Itemized modification records
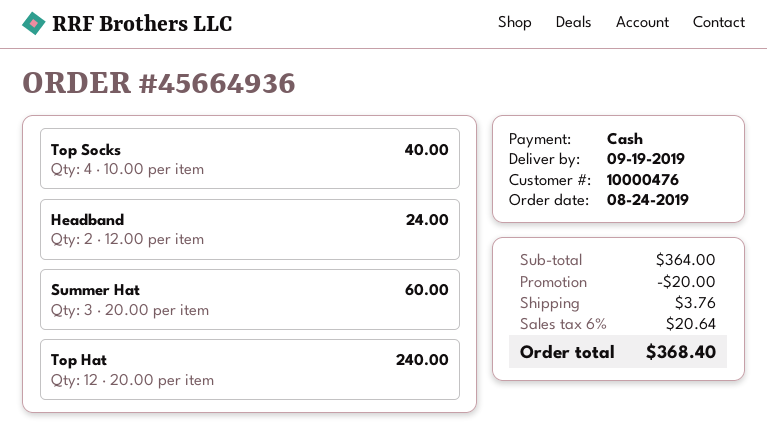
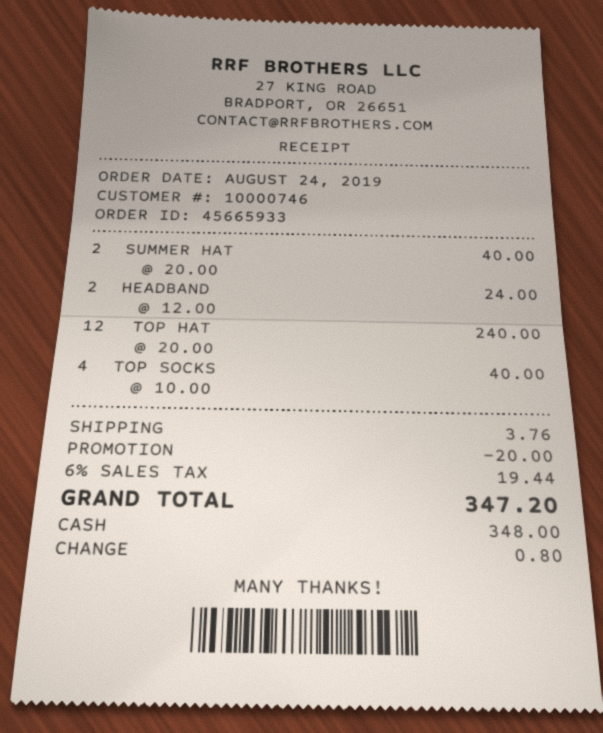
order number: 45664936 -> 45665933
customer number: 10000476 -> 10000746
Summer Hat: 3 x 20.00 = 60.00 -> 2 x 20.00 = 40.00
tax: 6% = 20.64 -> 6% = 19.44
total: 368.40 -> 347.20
--
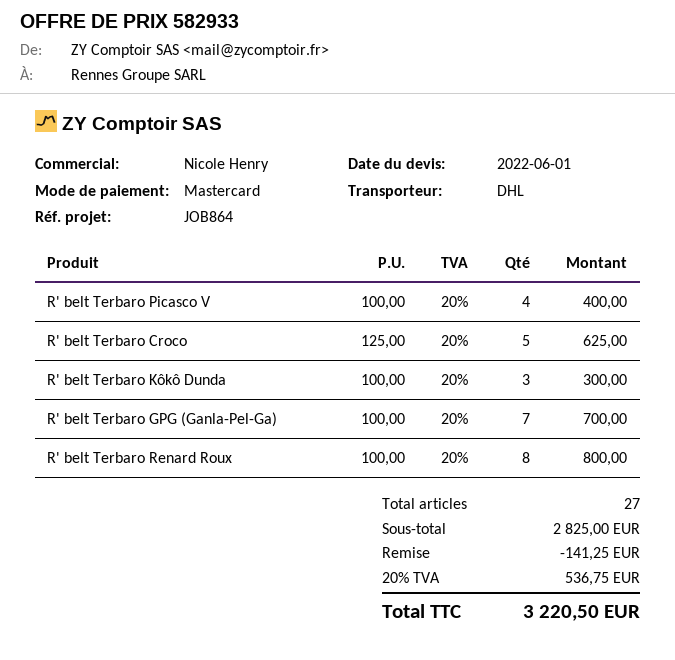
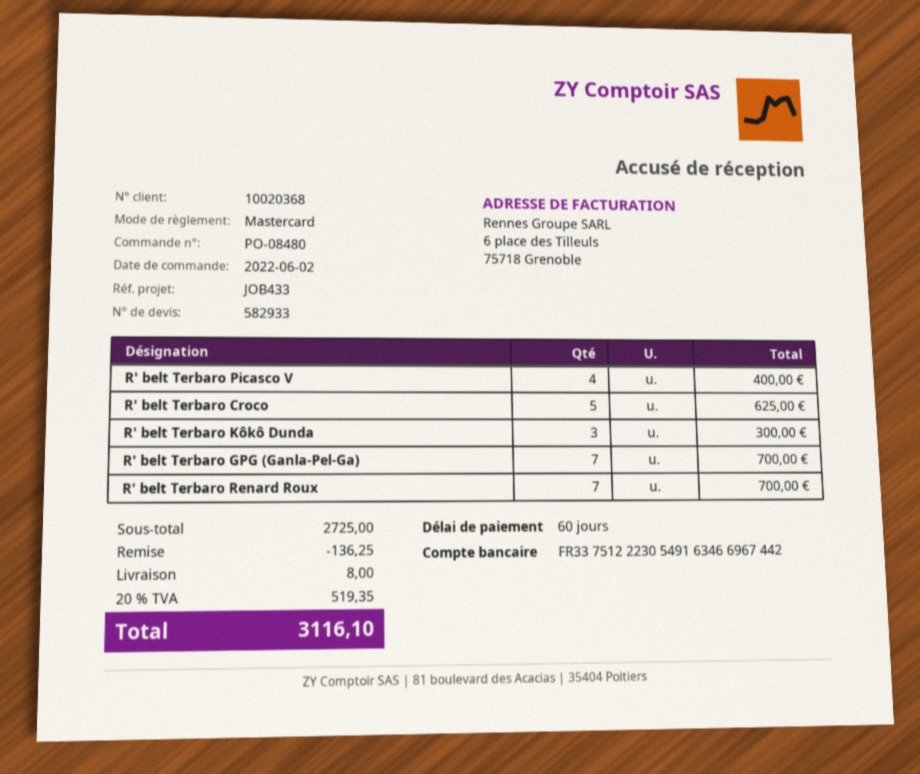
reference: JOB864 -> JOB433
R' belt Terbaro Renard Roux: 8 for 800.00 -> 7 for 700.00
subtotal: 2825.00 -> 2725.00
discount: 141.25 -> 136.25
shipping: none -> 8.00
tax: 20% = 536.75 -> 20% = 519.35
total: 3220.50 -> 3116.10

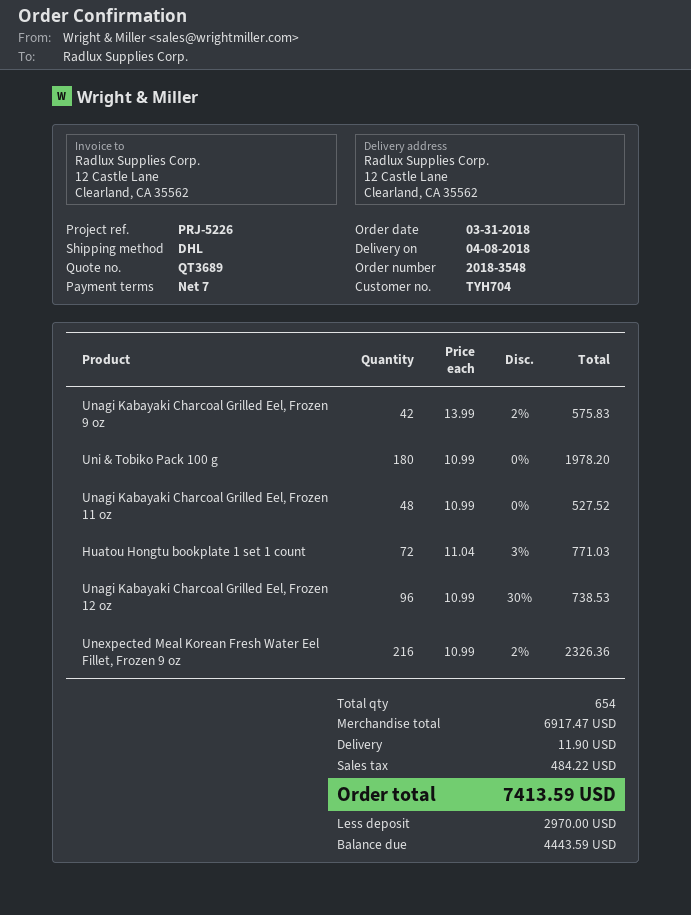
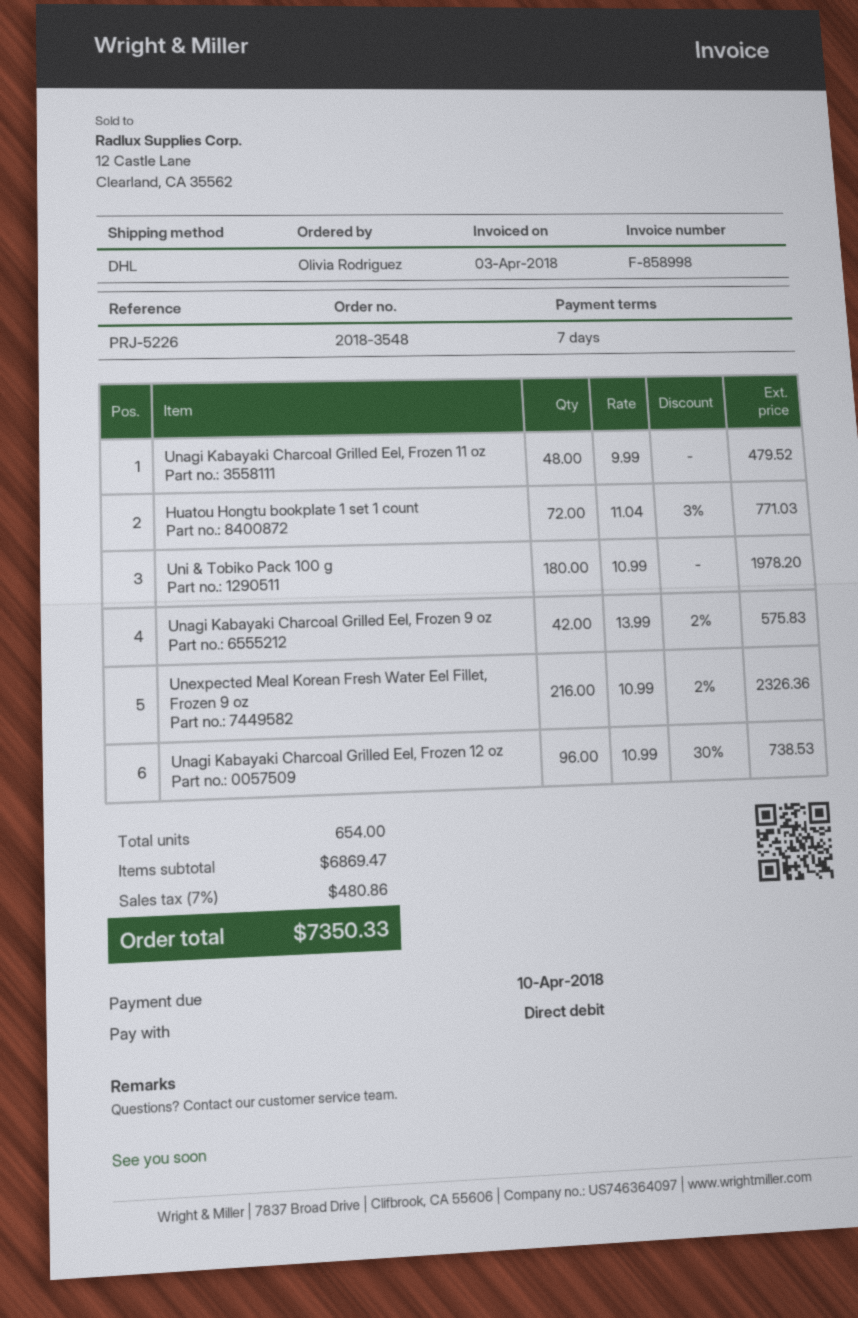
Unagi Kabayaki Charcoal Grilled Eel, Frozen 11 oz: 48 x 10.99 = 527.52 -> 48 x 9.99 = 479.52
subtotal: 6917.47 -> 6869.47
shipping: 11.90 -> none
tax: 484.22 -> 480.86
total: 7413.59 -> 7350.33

**WORK TO BE COMPLETED**
An exact, complete copy of the lines above from the one with "order number: 45664936 -> 45665933" through the one with "total: 368.40 -> 347.20" is the whole answer.

**YOUR RESPONSE**
order number: 45664936 -> 45665933
customer number: 10000476 -> 10000746
Summer Hat: 3 x 20.00 = 60.00 -> 2 x 20.00 = 40.00
tax: 6% = 20.64 -> 6% = 19.44
total: 368.40 -> 347.20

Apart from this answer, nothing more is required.